Martha's Vineyard Gas Stations Cleared of Price-Fixing and Gouging

The nine gas stations on Martha's Vineyard charge prices that are thirty-five cents a gallon more than prices charged on Cape Cod, even after adjusting for the higher cost of getting gas to Martha's Vineyard. Profits from the sale of gas on the island increased substantially in the wake of Hurricanes Katrina and Rita in 2005. Four of the nine stations were sued by a class of consumers for horizontal price-fixing and under state law for price-gouging. Summary judgment for the defendants was affirmed by the 1st Circuit. White v. R.M. Packer Co., 2011 WL 565655 (February 18, 2011).

There was no direct evidence of an agreement among the station owners. Thus, the case was decided under the Twombly, Monsanto and Matsushita standard of requiring evidence that is more consistent with a conclusion of concerted action than independent, or which tends to exclude the possibility of independent action.

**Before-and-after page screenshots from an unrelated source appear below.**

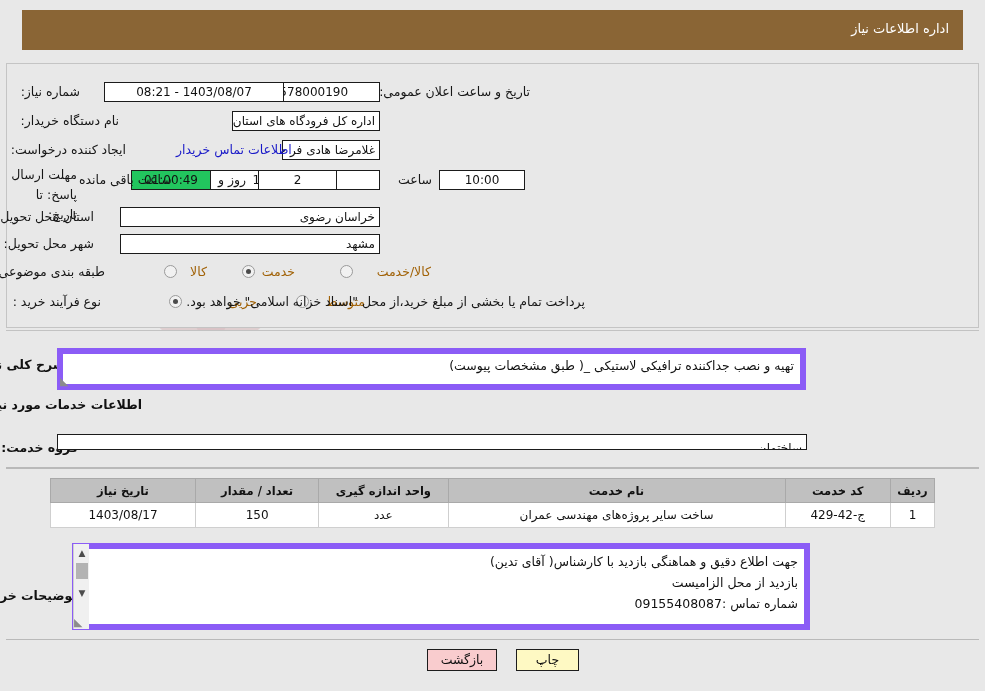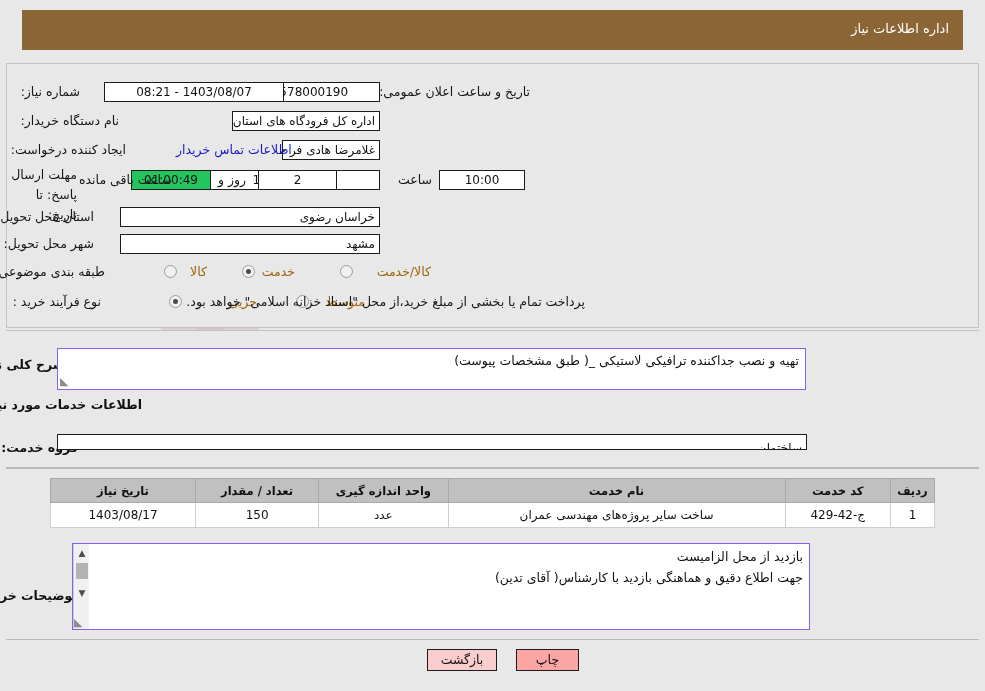"تهیه و نصب جداکننده ترافیکی" .ta { border: 1px solid #8b5cf6 -> 6px solid #8b5cf6 }
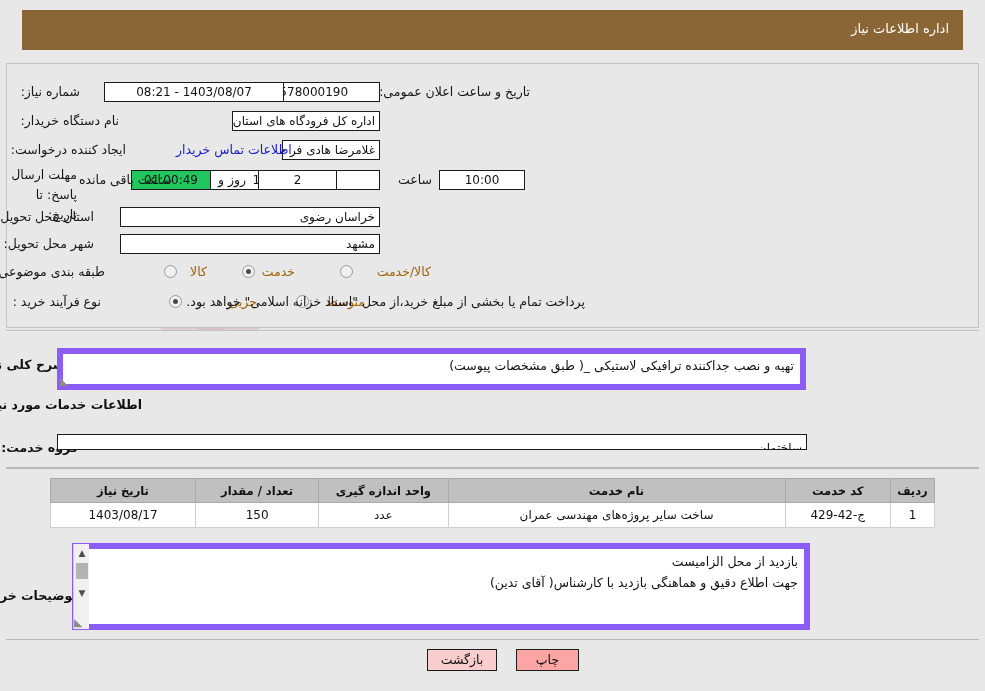"بازدید از محل الزامیست" div { order: before "جهت اطلاع دقیق و هماهنگی" -> after "جهت اطلاع دقیق و هماهنگی" }
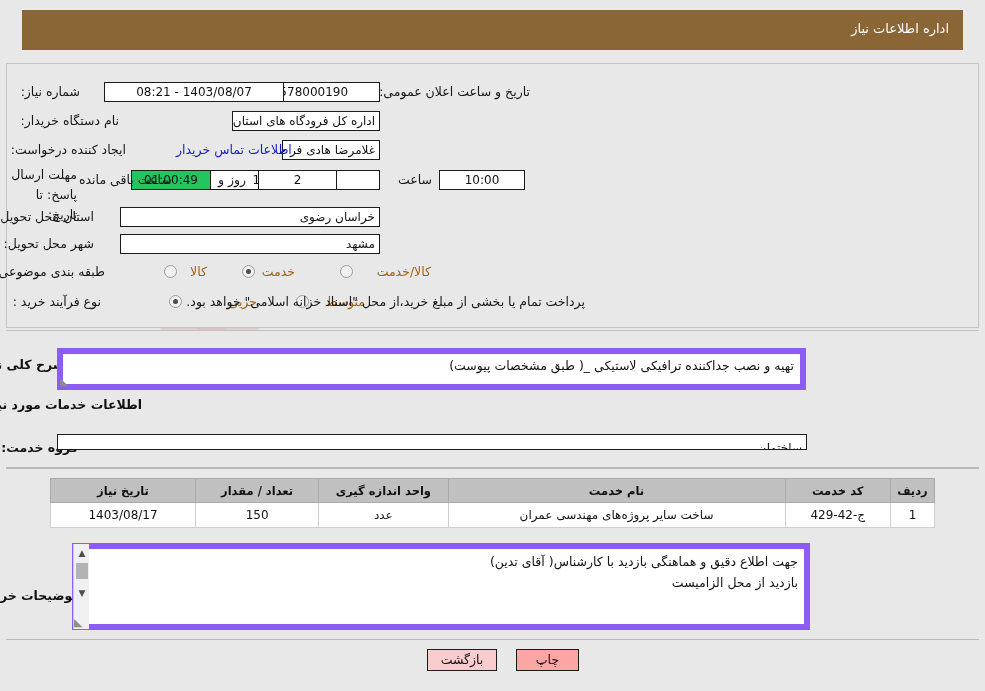"شماره تماس :09155408087" div { html: none -> <div>شماره تماس :09155408087</div> }
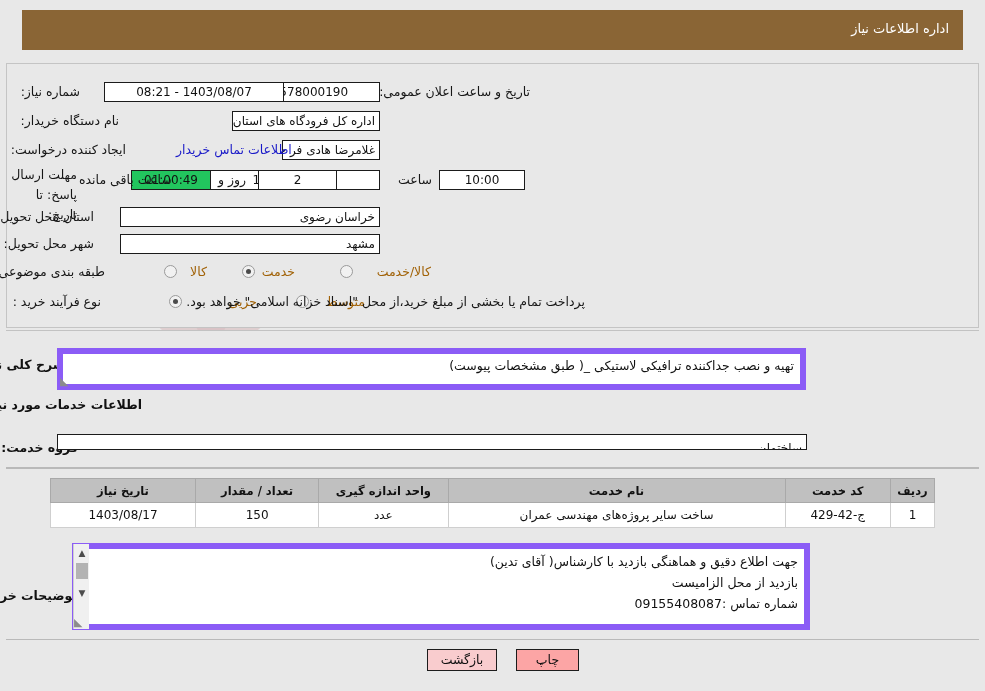"چاپ" .btn.print { background: #fca5a5 -> #fef9c3 }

The court was faced with a textbook example of an oligopoly where it was in each station owner's unilateral self-interest to price in parallel with its competitors. Among the factors considered by the court were:

• The product, gasoline, is homogenous and fungible.

• Sales are made frequently and in small quantities.

• There are only a few competitors, and they publicly post their prices, so price-cutting can be easily be monitored. Rivals can easily and rapidly adjust prices to counter any price-cutting.

• Sales are inelastic. Higher prices will not appreciably diminish sales by driving consumers to competitors in nearby markets, and low prices will not increase sales by drawing consumers from nearby markets, because Martha's Vineyard is an island and there are no easily-accessible nearby markets.

• Barriers to entry are high. New entrants need approval from the Martha's Vineyard Commission, and the Commission has denied all petitions for new stations since 1997.

Given these economic factors, the court concluded, station owners would be expected to set prices at supracompetitive levels in parallel with each other. Conscious parallelism, without agreement, is lawful.

The plaintiffs cited nine plus factors in an effort to permit an inference of agreement. The court rejected that effort. Most of the plus factors merely demonstrated that the market is conducive to conscious parallelism. They also showed a motive to conspire, but the motive was equally indicative of parallel supracompetitive prices without agreement.

Two plus factors gave the court pause, though they ultimately were insufficient. First, one defendant who functioned both as a gas retailer and wholesaler made an implicit threat of reducing shipments to a retailer that cut prices. The court was not persuaded. This could have been only vertical pressure from a wholesaler to its customer rather than evidence of a horizontal agreement. The plaintiffs also pointed to apparently false testimony by a station owner about his profits, arguing that an inference could be drawn from the pretextual testimony. The court ruled that the statement, even if pretextual, did not support an inference of conspiracy, but only the amount of profits.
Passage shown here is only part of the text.